Cost-Sensitive Optimization for Network Intrusion Detection Using XGBoost
Severity: Low (Score: 27.9)
Sources: Mdpi
Summary
Researchers Cha, Jang, and Shin have published a study on optimizing network intrusion detection systems (NIDS) using a cost-sensitive threshold approach with XGBoost. The study focuses on enhancing detection accuracy while minimizing false positives and negatives, which is critical for organizations facing increasing cyber threats. The proposed method aims to improve the performance of NIDS by adjusting thresholds on a per-class basis, allowing for tailored responses to different types of network intrusions.
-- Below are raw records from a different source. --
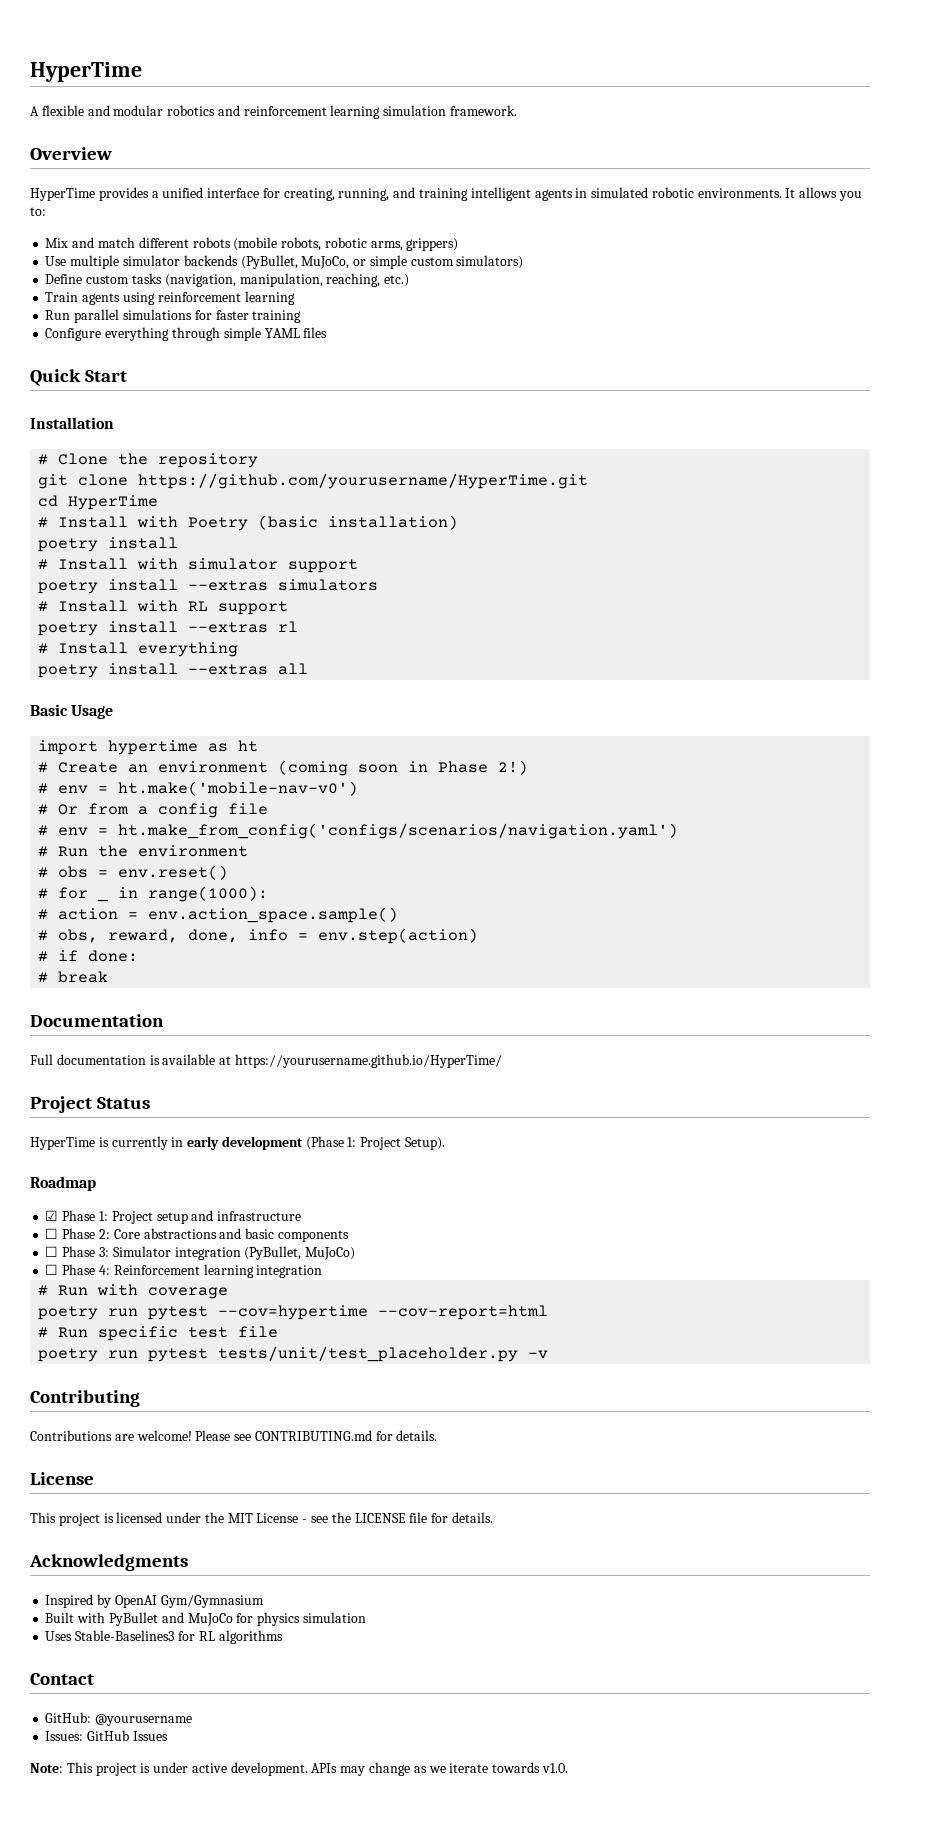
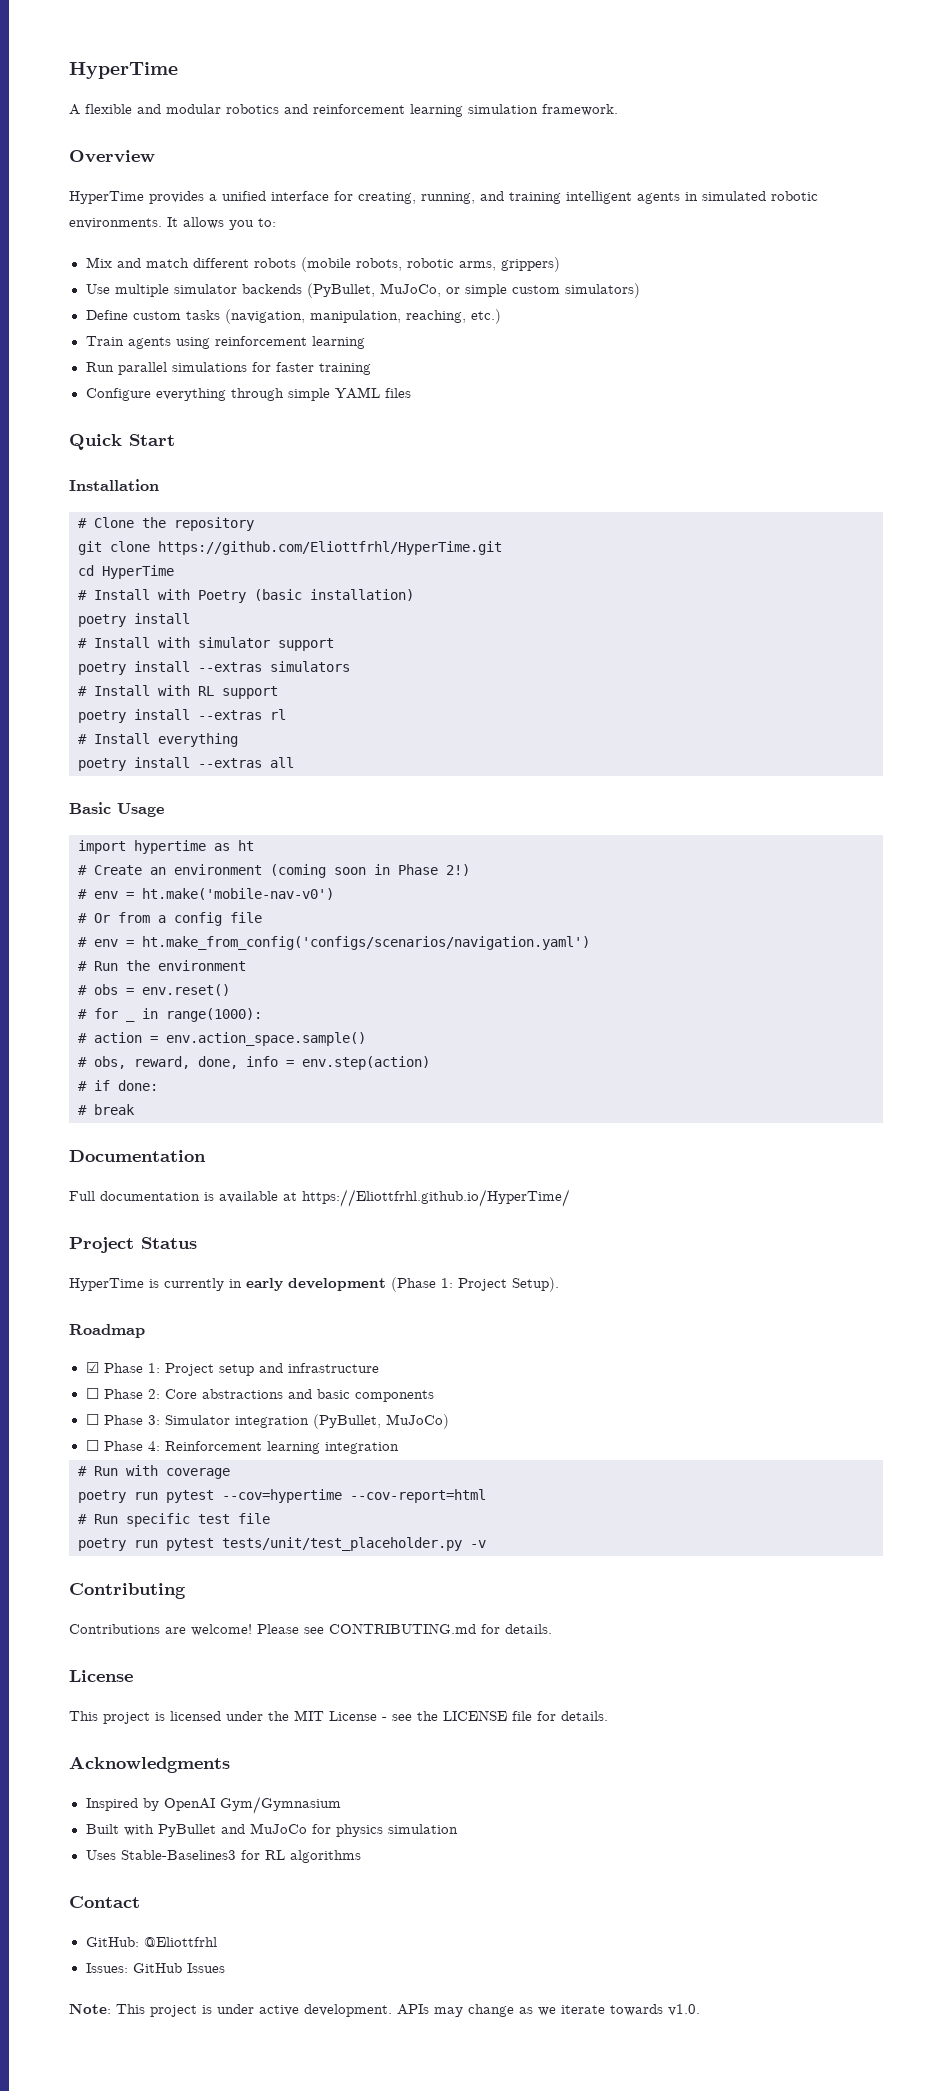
- git clone https://github.com/yourusername/HyperTime.git
+ git clone https://github.com/Eliottfrhl/HyperTime.git
- Full documentation is available at https://yourusername.github.io/HyperTime/
+ Full documentation is available at https://Eliottfrhl.github.io/HyperTime/
- GitHub: @yourusername
+ GitHub: @Eliottfrhl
This research is particularly relevant as organizations continue to face sophisticated attacks that exploit vulnerabilities in their networks. The findings indicate that using XGBoost can significantly enhance the detection capabilities of existing systems. The study provides a framework that can be implemented in various cybersecurity environments to bolster defenses against intrusions. Current status indicates that the research has been peer-reviewed and published, contributing valuable insights to the field of cybersecurity. Key Points: • The study introduces a cost-sensitive threshold optimization method for NIDS. • XGBoost is utilized to enhance detection accuracy while reducing false positives. • The research provides a framework applicable to various cybersecurity environments.